Ciekawe…, osoby wydające swoją książkę w profesjonalnym wydawnictwie często nie mają wpływu na wygląd swojej książki, a mnie się czepiały…
Patronat medialny nad moją książką obejmą:
Ostatni już zabrali się za reklamę, i na swoim fan page na Facebooku wrzucili spot konkursowy, który umieścili na Youtube
Nie wiem, czy ktoś potrafi sobie wyobrazić jaka jestem dumna.
Na tylnej stronie okładki znajdą się również rekomendacje znanych pisarek.
Już nie mogę się doczekać kiedy książka fizycznie znajdzie się w moich rękach.
Dzień Matki
Dzień Matki to najpiękniejszy dzień w roku, bo dostaję to co lubię i od osób, które kocham. Oczywiście czasami delikatnie sugeruję jakie tytuły książek zainteresowałyby mnie i w tym roku dostałam dwie, na które miałam ochotę od dłuższego czasu.
Jako dodatek do książek i kwiatków dostałam jeszcze fotel ogrodowy (z piękną poduchą) na którym w ciepłe letnie dni będę mogła leżeć i delektować się ulubionym zajęciem, czyli czytaniem.
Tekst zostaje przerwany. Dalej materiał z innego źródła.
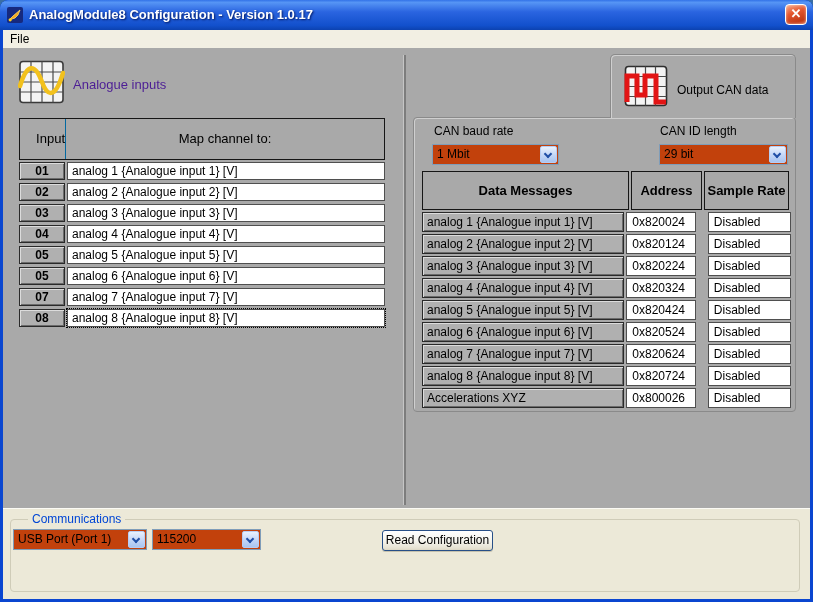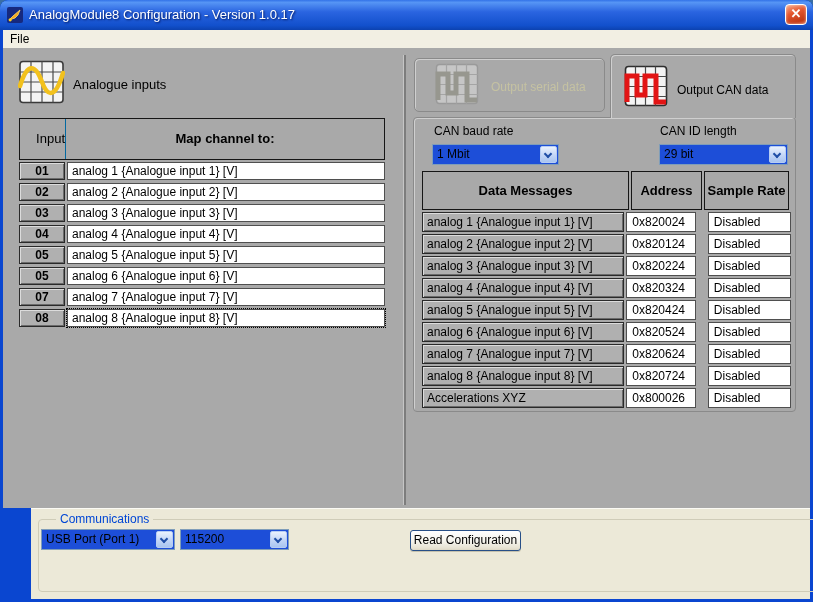--- a/index.html
+++ b/index.html
@@ -8,42 +8,42 @@
 
   .win { position:relative; width:813px; height:602px; background:#0a46d0;
          border-radius:8px 8px 0 0; overflow:hidden; }
 
   
   .titlebar { position:absolute; top:0; left:0; right:0; height:30px;
     background:linear-gradient(180deg,#3272e8 0%,#5695f5 8%,#2a64e0 40%,#1250cc 85%,#0c42b0 100%);
     border-radius:8px 8px 0 0; }
   .appicon { position:absolute; left:7px; top:7px; width:16px; height:16px; }
   .title-text { position:absolute; left:29px; top:0; line-height:29px; color:#fff;
-    font-weight:normal; font-size:13px; text-shadow:1px 1px 2px rgba(0,20,90,.95); white-space:nowrap; }
+    font-weight:bold; font-size:13px; text-shadow:1px 1px 2px rgba(0,20,90,.95); white-space:nowrap; }
   .closebtn { position:absolute; right:6px; top:4px; width:22px; height:21px;
     background:linear-gradient(160deg,#f7a988 0%,#e4562f 40%,#c23a16 80%,#da5c34 100%);
     border:1px solid #fff; border-radius:4px; color:#fff; font-weight:bold; font-size:13px;
     line-height:18px; text-align:center; box-shadow:inset 0 0 3px rgba(255,255,255,.6); cursor:default; }
 
   
   .menubar { position:absolute; top:30px; left:3px; right:3px; height:18px; background:#f2efe3;
     font-size:12px; color:#000; }
   .menu-item { display:inline-block; padding:0 7px; line-height:18px; }
 
   
   .content { position:absolute; top:48px; left:3px; right:3px; height:460px; background:#a9a9a9; }
 
-  .section-label { position:absolute; font-size:13px; color:#000000; white-space:nowrap; }
+  .section-label { position:absolute; font-size:13px; color:#4c1d95; white-space:nowrap; }
 
   
   .lheader { position:absolute; left:16px; top:70px; width:366px; height:42px;
     border:1px solid #161616; display:flex; }
   .lheader .c1 { width:46px; border-right:1px solid #0369a1; line-height:40px;
     font-weight:normal; font-size:13px; text-align:right; }
-  .lheader .c2 { flex:1; line-height:40px; font-weight:bold; font-size:13px; text-align:center; }
+  .lheader .c2 { flex:1; line-height:40px; font-weight:normal; font-size:13px; text-align:center; }
 
   .lrows { position:absolute; left:16px; top:114px; width:366px; }
   .lrow { display:flex; height:18px; margin-bottom:3px; }
   .btncell { background:#b0b0b0; border:1px solid #2a2a2a;
     box-shadow:inset 1px 1px 0 #dcdcdc, inset -1px -1px 0 #6b6b6b; }
   .wcell { background:#fff; border:1px solid #4f4f4f; }
   .lrow .num { width:46px; line-height:16px; text-align:center; font-weight:bold; font-size:12px; }
   .lrow .val { width:318px; margin-left:2px; line-height:16px; padding-left:4px; font-size:12px;
     white-space:nowrap; overflow:hidden; }
   .lrow .val.focused { outline:1px dotted #000; outline-offset:0px; }
@@ -62,21 +62,21 @@
   .tab-label { position:absolute; font-size:12px; white-space:nowrap; }
   .tab-serial .tab-label { left:76px; top:21px; color:#c5c2a2; }
   .tab-can .tab-label { left:66px; top:28px; color:#000; }
 
   
   .panel { position:absolute; left:410px; top:69px; width:383px; height:295px; background:#a9a9a9;
     border:1px solid #8a8a8a; border-radius:4px; box-shadow:inset 1px 1px 0 #cfcfcf; z-index:2; }
   .plabel { position:absolute; font-size:12px; color:#000; white-space:nowrap; }
 
   
-  .combo { position:absolute; background:#1d4ed8; border:1px solid #7f9db9; font-size:12px; }
+  .combo { position:absolute; background:#c2410c; border:1px solid #7f9db9; font-size:12px; }
   .combo-val { position:absolute; left:4px; top:0; line-height:18px; white-space:nowrap; }
   .combo-btn { position:absolute; top:1px; right:1px; bottom:1px; width:17px;
     background:linear-gradient(180deg,#e9f1fd 0%,#c3d6f7 55%,#a9c5f1 100%);
     border:1px solid #b7cdf3; border-radius:2px; }
   .chev { position:absolute; left:4px; top:4px; width:6px; height:6px;
     border-right:2px solid #1f4ea6; border-bottom:2px solid #1f4ea6; transform:rotate(45deg); }
 
   
   .rheader { position:absolute; left:8px; top:53px; display:flex; height:39px; }
   .rheader > div { font-weight:bold; font-size:13px; text-align:center; line-height:37px;
@@ -86,21 +86,21 @@
   .rheader .h-rate { width:85px; margin-left:2px; }
 
   .rrows { position:absolute; left:8px; top:94px; width:369px; }
   .rrow { display:flex; height:20px; margin-bottom:2px; }
   .rrow .msg { width:207px; line-height:18px; padding-left:4px; font-size:12px; white-space:nowrap; overflow:hidden; }
   .rrow .addr { width:71px; margin-left:2px; line-height:18px; padding-left:5px; font-size:12px; }
   .rrow .rate { width:85px; margin-left:12px; line-height:18px; padding-left:5px; font-size:12px; }
 
   
   .bottom { position:absolute; top:508px; left:3px; right:3px; height:91px; background:#ece9d8;
-    border-top:1px solid #fbfaf4;margin-left:28px; }
+    border-top:1px solid #fbfaf4; }
   .groupbox { position:absolute; left:7px; top:10px; width:790px; height:73px;
     border:1px solid #cfccb8; border-radius:4px; }
   .group-label { position:absolute; left:25px; top:3px; background:#ece9d8; padding:0 4px;
     color:#0046d5; font-size:12px; }
   .xpbtn { position:absolute; height:21px;
     background:linear-gradient(180deg,#ffffff 0%,#f4f3ec 55%,#e6e2d2 90%,#dcd7c4 100%);
     border:1px solid #274f87; border-radius:3px; font-size:12px; text-align:center;
     line-height:19px; box-shadow:0 1px 0 #c6c2ae; }
 </style>
 </head>
@@ -168,28 +168,20 @@
         <div class="val wcell">analog 7 {Analogue input 7} [V]</div>
       </div>
       <div class="lrow">
         <div class="num btncell">08</div>
         <div class="val wcell focused">analog 8 {Analogue input 8} [V]</div>
       </div>
     </div>
 
     <div class="divider"></div>
 
-    <div class="tab tab-serial">
-      <svg class="tab-icon" style="left:20px;top:4px" viewBox="0 0 44 42">
-        <rect x="1.5" y="1.5" width="41" height="39" rx="3" fill="#c6c6c6" stroke="#9a9a9a" stroke-width="1.4"></rect>
-        <path d="M11.5,1.5 V40.5 M21.5,1.5 V40.5 M31.5,1.5 V40.5 M1.5,11.5 H42.5 M1.5,21.5 H42.5 M1.5,31.5 H42.5" stroke="#a5a5a5" stroke-width="1.2" fill="none"></path>
-        <path d="M3,37 V11 H13 V30 H21 V11 H32 V37 H42" stroke="#97978f" stroke-width="5" fill="none"></path>
-      </svg>
-      <span class="tab-label">Output serial data</span>
-    </div>
 
     <div class="tab tab-can">
       <svg class="tab-icon" style="left:13px;top:10px" viewBox="0 0 44 42">
         <rect x="1.5" y="1.5" width="41" height="39" rx="3" fill="#f4f4f4" stroke="#2e2e2e" stroke-width="1.6"></rect>
         <path d="M11.5,1.5 V40.5 M21.5,1.5 V40.5 M31.5,1.5 V40.5 M1.5,11.5 H42.5 M1.5,21.5 H42.5 M1.5,31.5 H42.5" stroke="#4a4a4a" stroke-width="1.2" fill="none"></path>
         <path d="M3,37 V11 H13 V30 H21 V11 H32 V37 H42" stroke="#e21414" stroke-width="5" fill="none"></path>
       </svg>
       <span class="tab-label">Output CAN data</span>
     </div>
Chciałam zrobić zdjęcie fotela w całej jego okazałości w moim ukochanym ogrodzie, ale niestety od rana wieje i leje, więc zrobię innym razem, a teraz tylko pochwalę się miniaturką.
Spotkanie autorskie z Agnieszką Lingas-Łoniewską
Dwa dni temu byłam na spotkaniu autorskim z Agnieszką Lingas-Łoniewską. Każdy, kto mnie zna, lub kto wpada na mojego bloga wie, że lubię nie tylko czytać (i pisać) ale lubię również poznawać autorów/autorki książek. Często dowiaduję się wielu ciekawych rzeczy, co jeszcze bardziej kieruje mnie w stronę książek danej osoby. Inne blogerki poznają pisarki/pisarzy poprzez wywiady przeprowadzane z nimi często za pośrednictwem maila, ja wolę spotkać się z taką osobą tête-à-tête.
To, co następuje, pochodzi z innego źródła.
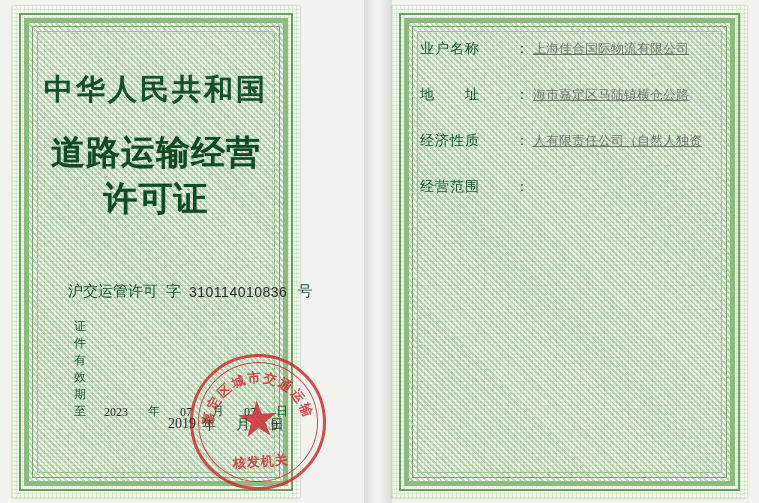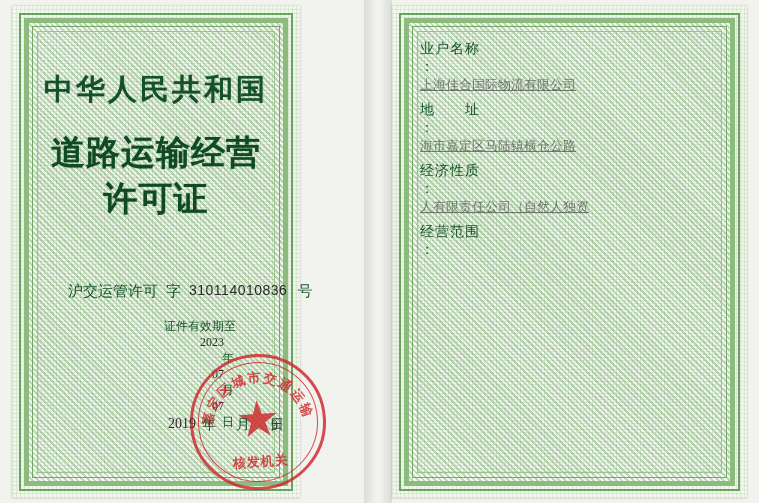--- a/index.html
+++ b/index.html
@@ -107,21 +107,21 @@
     letter-spacing: 2px;
     color: #14512a;
   }
 
   .license-line {
     position: absolute;
     left: 30px;
     right: 31px;
     top: 246px;
     display: flex;
-    align-items: flex-start;
+    align-items: flex-end;
     font-size: 15px;
     color: #17542a;
     font-family: "DejaVu Serif", "Liberation Serif", serif;
   }
   .license-line .lbl { white-space: nowrap; }
   .license-line .zi { margin: 0 8px; }
   .license-line .num {
     flex: 1;
     text-align: center;
     border-bottom: 1px solid transparent;
@@ -135,26 +135,25 @@
   .valid-line {
     position: absolute;
     left: 36px;
     right: 38px;
     top: 282px;
     display: flex;
     align-items: flex-end;
     font-size: 12px;
     color: #17542a;
     font-family: "DejaVu Serif", "Liberation Serif", serif;
-    flex-direction: column;
   }
   .valid-line .v {
     font-family: "Liberation Serif", serif;
     color: #2b2b2b;
-    margin: 0 12px;
+    margin: 0 18px;
     font-size: 12px;
   }
   .valid-line .u { margin: 0 2px; }
   .valid-line .fill { flex: 1; }
 
   .date-line {
     position: absolute;
     left: 130px;
     right: 40px;
     bottom: 36px;
@@ -241,23 +240,22 @@
     height: 492px;
     box-shadow: 0 0 2px rgba(0,0,0,0.25);
   }
   .right-content {
     position: absolute;
     inset: 34px 30px 28px 28px;
   }
   .field-row {
     display: flex;
     align-items: flex-start;
-    margin-bottom: 8px;
-    font-size: 14px;
-    flex-direction: column;
+    margin-bottom: 28px;
+    font-size: 14px;
   }
   .field-label {
     flex: 0 0 auto;
     width: 95px;
     color: #17542a;
     font-family: "DejaVu Serif", "Liberation Serif", serif;
     font-size: 14px;
     letter-spacing: 1px;
     text-align: justify;
     white-space: nowrap;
Panią Agnieszkę znam już od jakiegoś czasu, ale do tej pory była to znajomość czysto wirtualna poprzez Facebooka, teraz miałam okazję poznać ją osobiście, z czego oczywiście skorzystałam.
Miła, sympatyczna i otwarta dla ludzi, tak można by ją określić w trzech słowach. Dodam jeszcze, że z poczuciem humoru.
Spotkanie poprowadziła Izabela Nowak, która bardzo dokładnie przygotowała się do tego. Domyślam się, że przeczytała wszystkie książki pani Agnieszki, bo pytania miała sformułowane dość zmyślnie i ciekawie. Dzięki niej dowiedziałam się również (między innymi), o stronie internetowej pisarki www.agnesscorpio.pl, na którą oczywiście zaraz po przyjściu do domu zerknęłam.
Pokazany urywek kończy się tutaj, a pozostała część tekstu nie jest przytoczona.